Compilation album by Pavement
- Released: November 7, 2006
- Recorded: March 3, 1994 – March 15, 1995
- Genre: Indie rock
- Length: 156:15
- Label: Matador

Pavement chronology
| Crooked Rain, Crooked Rain: LA's Desert Origins (2004) | Wowee Zowee: Sordid Sentinels Edition (2006) | Brighten the Corners: Nicene Creedence Edition (2008) |

= Wowee Zowee: Sordid Sentinels Edition =

Wowee Zowee: Sordid Sentinels Edition is a compilation album by Pavement released on November 7, 2006. It contains the band's 1995 album, Wowee Zowee, in its entirety, as well as outtakes and other rarities from that era, some of which had previously been unreleased.

==Promotion and release==
Sordid Sentinels Edition was released on November 7, 2006. Matador Records offered extra items to people who pre-ordered the reissue. Those who chose to pre-order the album received a code redeemable on the Sordid Sentinels Edition website for a rare recording of a live Pavement show at the Palace in Los Angeles on April 21, 1994. Also included in the pre-order deal was a free 7-inch record which included previously unreleased studio versions of the songs "Black Out" and "Extradition" and a poster based on a painting that artist Steve Keene originally contributed for the original release of Wowee Zowee in 1995.

==Reception==

Sordid Sentinels Edition received very positive reviews from critics, with Stylus Magazine describing it as "a large-scale painting of the best that the 90s rock underground had to offer." In contrast, The Guardian did not consider the album's extra tracks essential listenings.

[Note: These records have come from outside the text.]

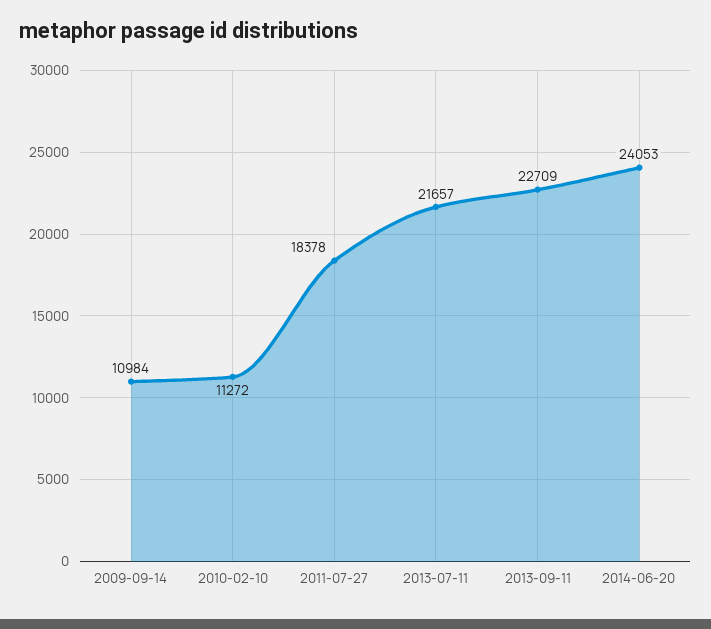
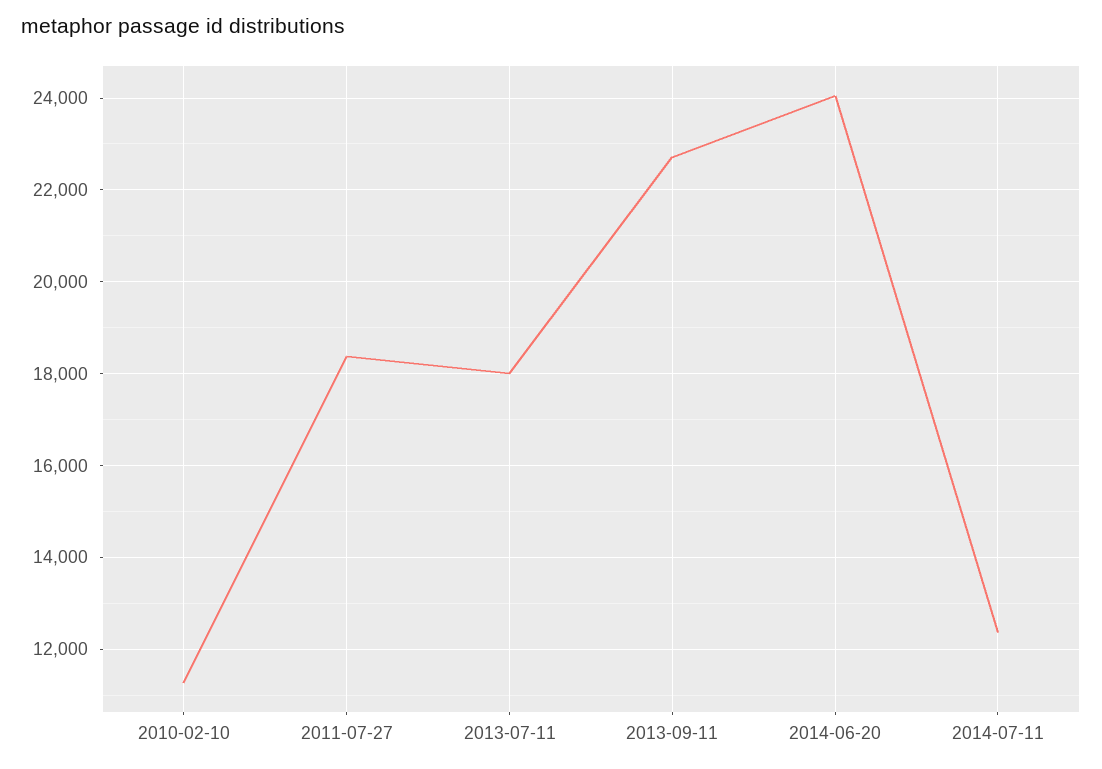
2009-09-14: 10984 -> none
2013-07-11: 21657 -> 18000
2014-07-11: none -> 12400

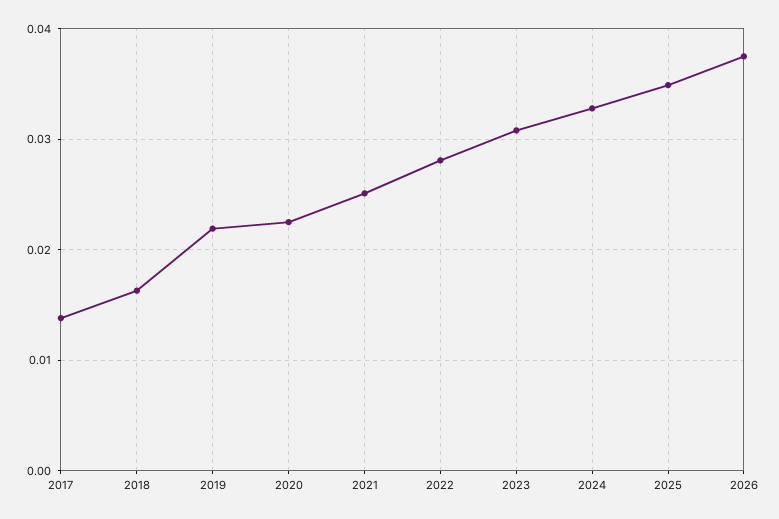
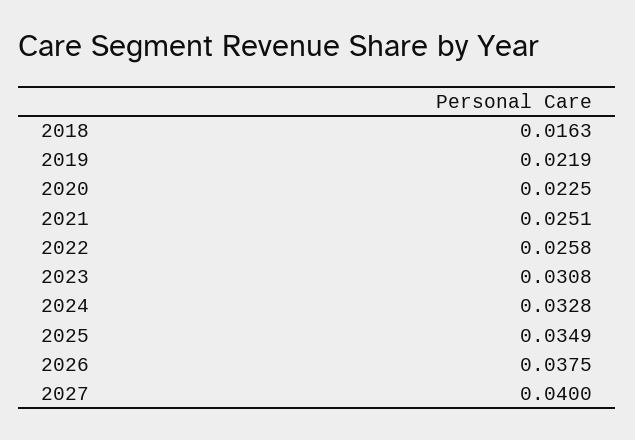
2017: 0.014 -> none
2022: 0.028 -> 0.0258
2027: none -> 0.04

As of 2010, Sordid Sentinels Edition had sold 32,000 copies.

Professional ratings
Review scores
| Source | Rating |
| Blender | Star |
| Drowned in Sound | 8/10 |
| The Guardian | Star |
| Pitchfork | 9.3/10 |
| Record Collector | Star |
| The Skinny | Star |
| Slant Magazine | Star Half star |
| Spin | Star |
| Stylus Magazine | A+ |
| Uncut | Star |

==Track listing==
===Disc one===

Wowee Zowee
1. "We Dance"
2. "Rattled by the Rush"
3. "Black Out"
4. "Brinx Job"
5. "Grounded"
6. "Serpentine Pad"
7. "Motion Suggests Itself"
8. "Father to a Sister of Thought"
9. "Extradition"
10. "Best Friend's Arm"
11. "Grave Architecture"
12. "AT&T"
13. "Flux = Rad"
14. "Fight This Generation"
15. "Kennel District"
16. "Pueblo"
17. "Half a Canyon"
18. "Western Homes"

Wowee Zowee session outtake
1. - "Sordid"

Rattled by the Rush EP
1. - "Brink of the Clouds"
2. "False Skorpion"
3. "Easily Fooled"

"Father to a Sister of Thought" single
1. - "Kris Kraft"
2. "Mussle Rock (Is a Horse in Transition)"

Pacific Trim EP
1. - "Give It a Day"
2. "Gangsters & Pranksters"
3. "Saganaw"
4. "I Love Perth"

Wowee Zowee session outtake
1. - "Sentinel"

===Disc two===

I Shot Andy Warhol soundtrack
1. "Sensitive Euro Man"
Wowee Zowee session outtake
2. "Stray Fire"
Recorded March 3, 1994, at Hilversum, Netherlands
3. "Fight This Generation"
4. "Easily Fooled"
Wowee Zowee session with Doug Easley on piano
5. "Soul Food"
Homage to Descendents tribute album
6. "It's a Hectic World"
Steve Lamacq Evening Session (March 15, 1995)
7. "Kris Kraft"
8. "Golden Boys/Serpentine Pad"
9. "Painted Soldiers"
10. "I Love Perth"
Medusa Cyclone/Pavement split 7-inch
11. "Dancing with the Elders"
Recorded live at Wireless JJJ Radio in Australia (July 7, 1994)
12. "Half a Canyon"
13. "Best Friend's Arm"
14. "Brink of the Clouds/Candylad"
15. "Unfair"
16. "Easily Fooled"
17. "Heaven Is a Truck"
18. "Box Elder"
Schoolhouse Rock! Rocks compilation
19. "No More Kings"
Kids in the Hall: Brain Candy soundtrack
20. "Painted Soldiers"
Wowee Zowee session outtake
21. "We Dance" (alternate mix)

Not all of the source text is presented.